Experiences of people with ME/CFS with COVID-19

Forebearance

Well-Known Member
I decided to copy my experiences with what I think is COVID-19 from the comments section of a blog to here. I hope that's okay. If anyone else wants to add their experiences to this thread, please feel free to do so.

As soon as the virus was loose in my community, I picked up a weird cold while out doing errands. Even though I was washing my hands and trying not to touch my face, I got something that I think was COVID. It would be typical of my immune system to get it immediately.

My county doesn't have enough tests for everyone, so they told people with mild cases to just isolate at home. I will try to get an antibody test when they become available to find out if I did have it.

I've had it from March 12 to April 1, so far.

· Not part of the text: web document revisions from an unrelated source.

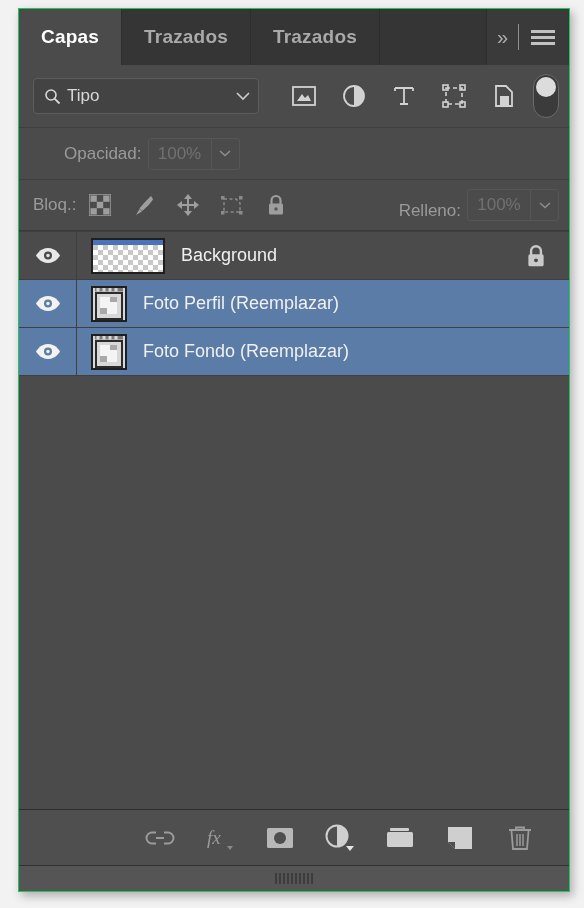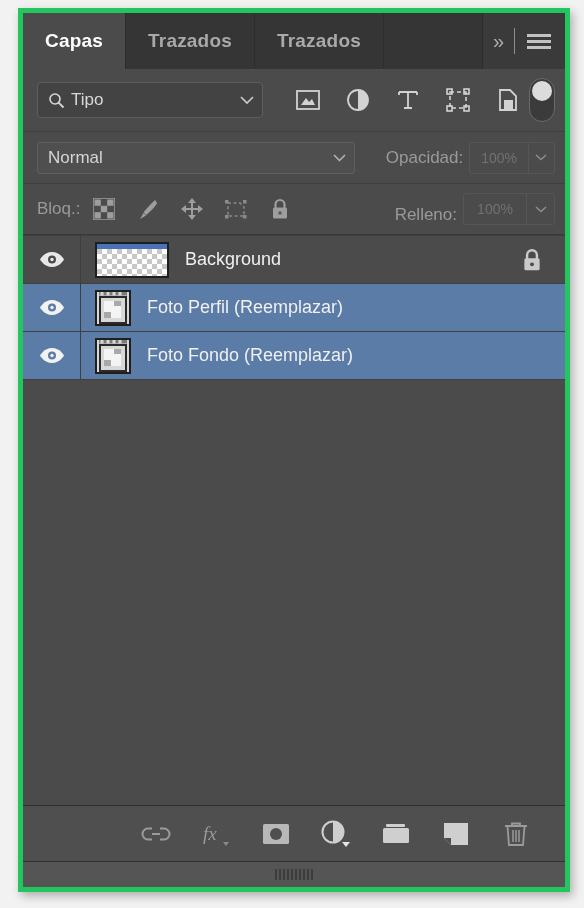--- a/index.html
+++ b/index.html
@@ -7,21 +7,21 @@
     width: 584px; height: 908px;
     background: #f2f2f2;
     font-family: "Liberation Sans", sans-serif;
     overflow: hidden;
   }
   .panel {
     position: absolute;
     left: 18px; top: 8px;
     width: 552px; height: 884px;
     background: #4b4b4b;
-    border: 5px solid #22c55e;
+    border: 1px solid #22c55e;
     box-shadow: 3px 4px 9px rgba(0,0,0,0.28);
     display: flex; flex-direction: column;
     overflow: hidden;
   }
 
   
   .tabbar {
     height: 56px;
     background: #3a3a3a;
     display: flex; align-items: stretch;
@@ -118,21 +118,21 @@
     margin-left: 6px;
     height: 32px;
     display: flex; align-items: stretch;
     border: 1px solid #565656;
     border-radius: 3px;
     overflow: hidden;
   }
   .numfield .num {
     width: 62px;
     display: flex; align-items: center; justify-content: center;
-    color: #717171; font-size: 14px;
+    color: #717171; font-size: 17px;
   }
   .numfield .stp {
     width: 28px;
     border-left: 1px solid #565656;
     display: flex; align-items: center; justify-content: center;
     cursor: pointer;
   }
 
   
   .lockrow {
@@ -297,28 +297,20 @@
         </svg>
       </span>
     </div>
 
     <div class="toggle">
       <span class="knob"></span>
     </div>
   </div>
 
   <div class="blendrow">
-    <div class="blendsel">
-      <span class="lbl">Normal</span>
-      <span>
-        <svg width="13" height="8" viewBox="0 0 13 8">
-            <polyline points="1,1 6.5,6.5 12,1" fill="none" stroke="#b5b5b5" stroke-width="1.5"></polyline>
-          </svg>
-      </span>
-    </div>
     <span class="opaclabel">Opacidad:</span>
     <div class="numfield">
       <span class="num">100%</span>
       <span class="stp">
         <svg width="12" height="7" viewBox="0 0 12 7">
             <polyline points="1,1 6,5.5 11,1" fill="none" stroke="#8d8d8d" stroke-width="1.5"></polyline>
           </svg>
       </span>
     </div>
   </div>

  • Forebearance on March 22, 2020 at 7:01 pm
    I’m almost over it! My Enzyme Defense did not arrive in time. So the most helpful things have been my salt inhaler, Xclear nasal spray, and meditating.

  • Forebearance on March 24, 2020 at 2:05 pm
    Update: Lauricidin and 7 Precious Mushrooms extract have been my most important supplements. I was taking them for granted! I had been taking twice as much as usual for a week, and I felt like I was getting too inflamed, so I stopped them for a few days.
    Boy do I regret that! The virus came roaring back, right as I was almost over it. It is a really stubborn illness. Really hard to kick out.

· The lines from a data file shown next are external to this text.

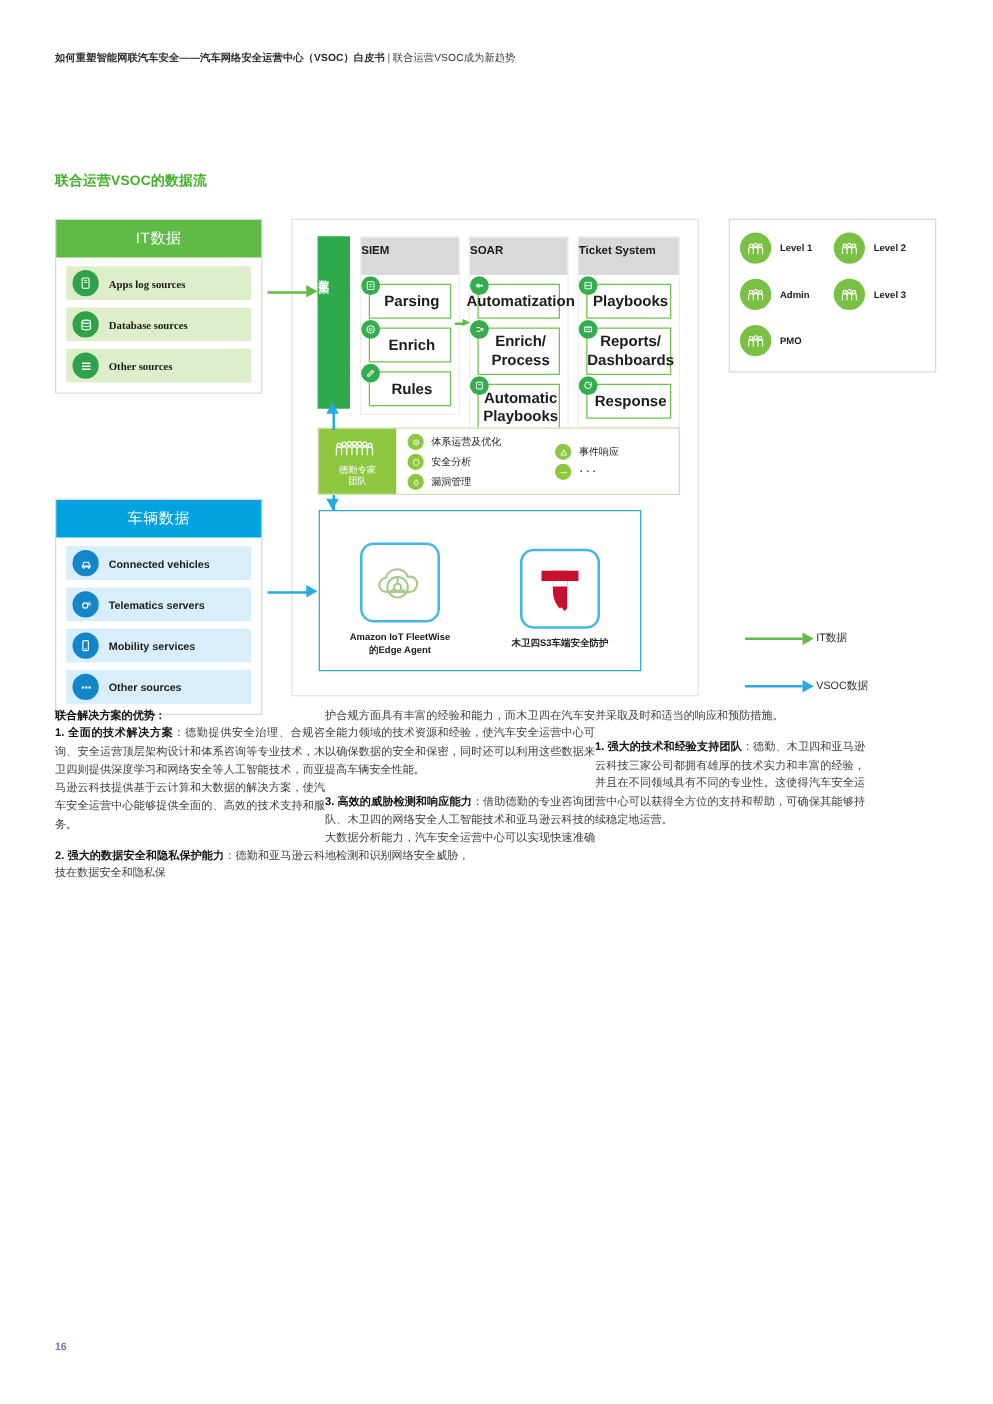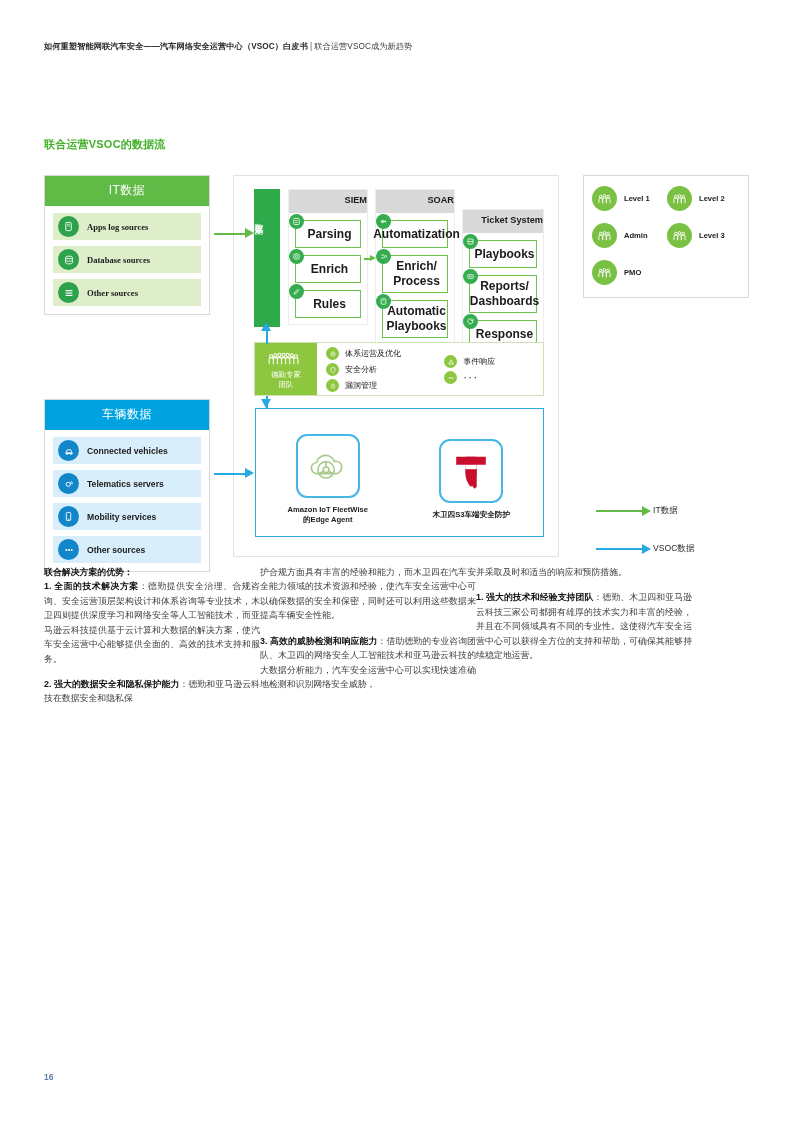--- a/index.html
+++ b/index.html
@@ -105,26 +105,26 @@
     font-size: 9px; letter-spacing: 1px;
     text-align: center;
     padding-top: 27px;
     line-height: 1;
   }
 
   
   .tcol { position: absolute; top: 19px; width: 78px; }
   #col-siem   { left: 288px; width: 80px; }
   #col-soar   { left: 375px; width: 80px; }
-  #col-ticket { left: 462px; width: 82px; margin-top: 20px; }
+  #col-ticket { left: 462px; width: 82px; }
   .tcol-box { border: 1px solid #ededed; background:#fff; padding: 0 0 6px; }
   .tcol-head {
-    background: #d9d9d9; text-align: right;
+    background: #d9d9d9; text-align: left;
     font-size: 9.2px; font-weight: bold; color: #1b1b1b;
-    padding: 5px 0 8px;
+    padding: 5px 0 15px;
   }
   .titem-wrap { position: relative; margin: 7px 6px 0 6px; }
   .titem {
     border: 1px solid #6cc24a;
     min-height: 28px;
     display: flex; align-items: center; justify-content: center;
     text-align: center;
     font-size: 12px; font-weight: bold; color: #1b1b1b;
     line-height: 1.25;
     padding: 3px 3px 3px 6px;
@@ -157,21 +157,21 @@
     width: 13px; height: 13px; border-radius: 50%;
     background: #8dc63f; margin-right: 6px; flex: 0 0 13px;
     display:flex; align-items:center; justify-content:center;
   }
   .elabel { font-size: 8px; color: #1b1b1b; }
   .elabel.dots { font-size: 11px; letter-spacing: 1.5px; line-height: .7; }
 
   
   #logos {
     position: absolute; left: 255px; top: 238px;
-    width: 289px; height: 129px;
+    width: 258px; height: 129px;
     border: 1px solid #2eaadc; background: #fff;
     display: flex; align-items: center; justify-content: space-around;
     padding-top: 14px;
   }
   .logo-cell { text-align: center; width: 128px; }
   .logo-card {
     width: 64px; height: 64px; margin: 0 auto 7px;
     border: 2.5px solid #45b6e5; border-radius: 11px;
     background: #fff; display: flex; align-items: center; justify-content: center;
   }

  • Forebearance on March 26, 2020 at 3:03 pm
    Whew! Lauricidin saved my hide again. I am better.
    If you are going to try it, please remember that when it kills viruses it will increase your level of inflammation. So start it gradually and always take it with some kind of anti-inflammatory.
    I use mushroom extract, but whatever your favorite anti-inflammatory thing is would probably work too. Hey, aren’t enzymes anti-inflammatory? If they are, then the perfect combination might be Lauricidin plus Enzyme Defense.
    Also, please get lots of liquids, fiber, magnesium and vitamin C. That way the dead viruses will be excreted quickly. The dead viruses feel toxic.
    I only had a mild case, and it lasted 14 days. It is no joke. Everyone please fight the good fight, and try to keep yourself out of the hospital!


    -----------

  • I thought I was over it after 14 days, because I felt much better. But I still had a slight bit of head congestion and a slight sore throat that came back every once in a while for a short time. I continued isolating at home.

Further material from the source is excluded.